Consider the case where there are 3 samples which almost have the same power value, and especially consider the sample which has the power value in the middle. This sample has a very low probability of being chosen by the current algorithm as it always chooses the closest sample. However, the range for which this sample is the closest sample is very small. Thus, an improved algorithm has to be robust to such small perturbations of power values.
More generally, we want that samples which are close, should have a similar probability of being chosen by the sampling algorithm (summed over all possible values of $l$).
Currently, we only remember the last sample that was played. This seriously limits us to select samples well. Imagine that there are several samples of similar power. We currently rely on the normal distribution solving this, even though using round robin like sampling would result in more diverse samples being chosen while not deviating significantly more from $l$.
Velocity Layers. Round Robin and Random Selection. Is there actually any academic related work? What is actually the mathematical problem that we are trying to solve?
The samples should roughly be drawn from a normal distribution.
When we have multiple samples to choose from we should always take one which was last played far enough in the past.
To avoid patterns (like e.g. in round robin), we want some form of randomization.
Locally, samples should have almost the same probability of being chosen.
Resample from normal distribution until we find a fitting sample. This seems rather wasteful.
Define an objective function which depends on the history of samples and the current power requested – or better, a power which comes from the normal distribution of the power requested. The sample that we choose is then the one which minimizes this objective function. This is a nice way to balance the two contradictory requirements of sampling by normal distribution and avoiding samples that were just played.
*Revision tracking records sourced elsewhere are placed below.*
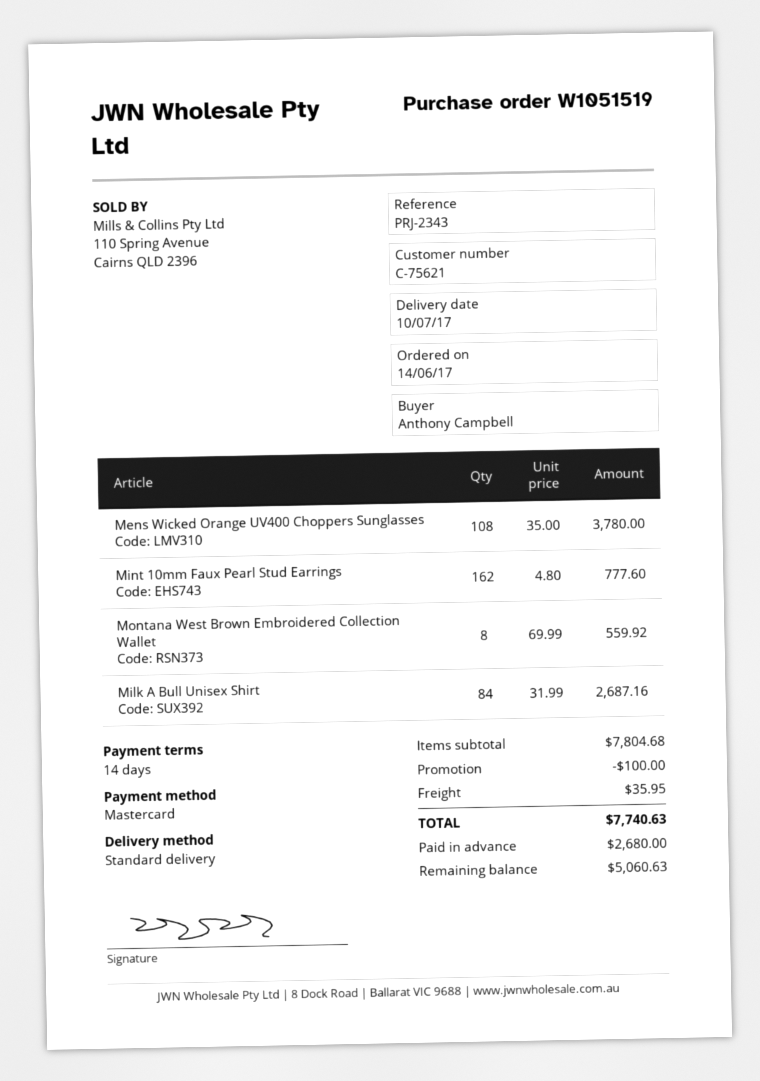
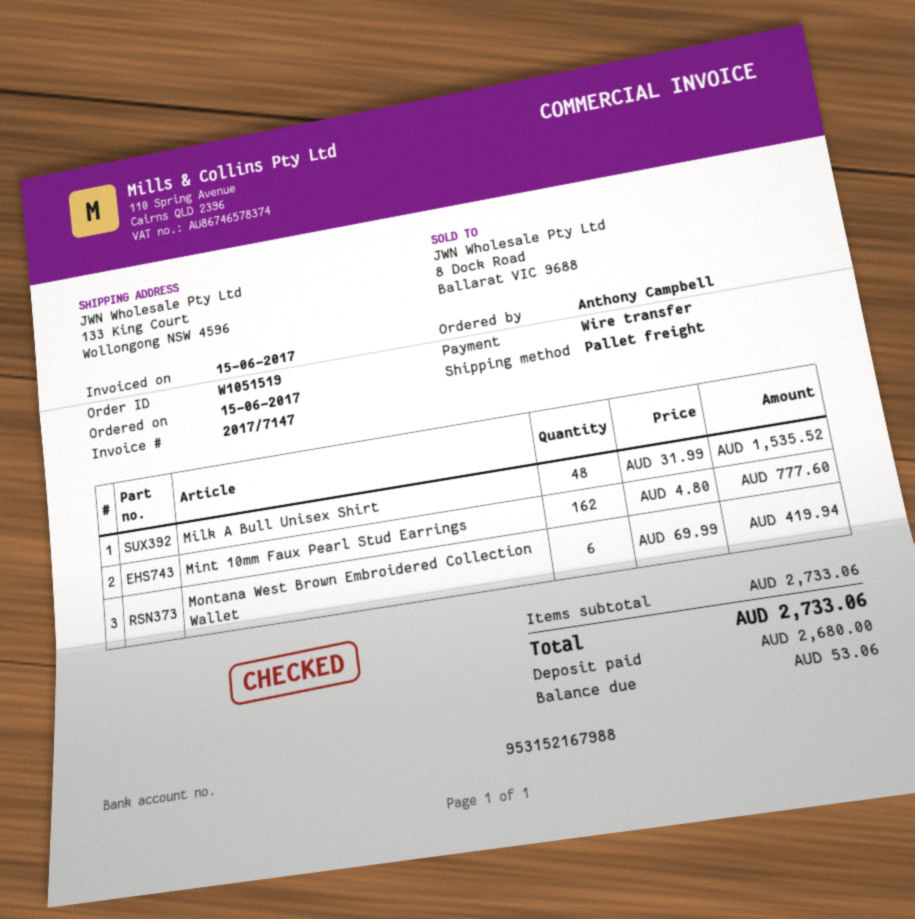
order date: 2017-06-14 -> 2017-06-15
payment method: Mastercard -> bank transfer
shipping method: standard -> pallet freight
Mens Wicked Orange UV400 Choppers Sunglasses: 108 x 35.00 = 3780.00 -> none
Montana West Brown Embroidered Collection Wallet: 8 x 69.99 = 559.92 -> 6 x 69.99 = 419.94
Milk A Bull Unisex Shirt: 84 x 31.99 = 2687.16 -> 48 x 31.99 = 1535.52
subtotal: 7804.68 -> 2733.06
discount: 100.00 -> none
shipping: 35.95 -> none
total: 7740.63 -> 2733.06
balance: 5060.63 -> 53.06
The rough algorithm should go as follows. A sample with power $l$ is requested. We draw one sample from the normal distribution around $l$ and call it $p$. Let $t_q$ be the time at which $q$ was played last (the unit does not matter as it is parametrized by $\beta$ anyway), and let $r(q,t)$ be a random number generator uniformly producing numbers in the range $[0,1]$. At the current time $t$, we now want to find the sample $q$ minimizing the objective function $$f(q, t) \coloneqq \alpha \cdot (p-q)^2 + \beta \cdot (t_q - t)^{-2} + \gamma \cdot r(q,t).$$ We have to ensure that $t_q \neq t$ to avoid division by zero.
Instead of iterating over all samples and computing the objective function, we can simply do a binary search for the value closest to the requested power and then search down and upwards until we can be sure that there cannot be any better value. This is the case as soon as the first summand exceeds the best found value.
What is the best algorithm and why?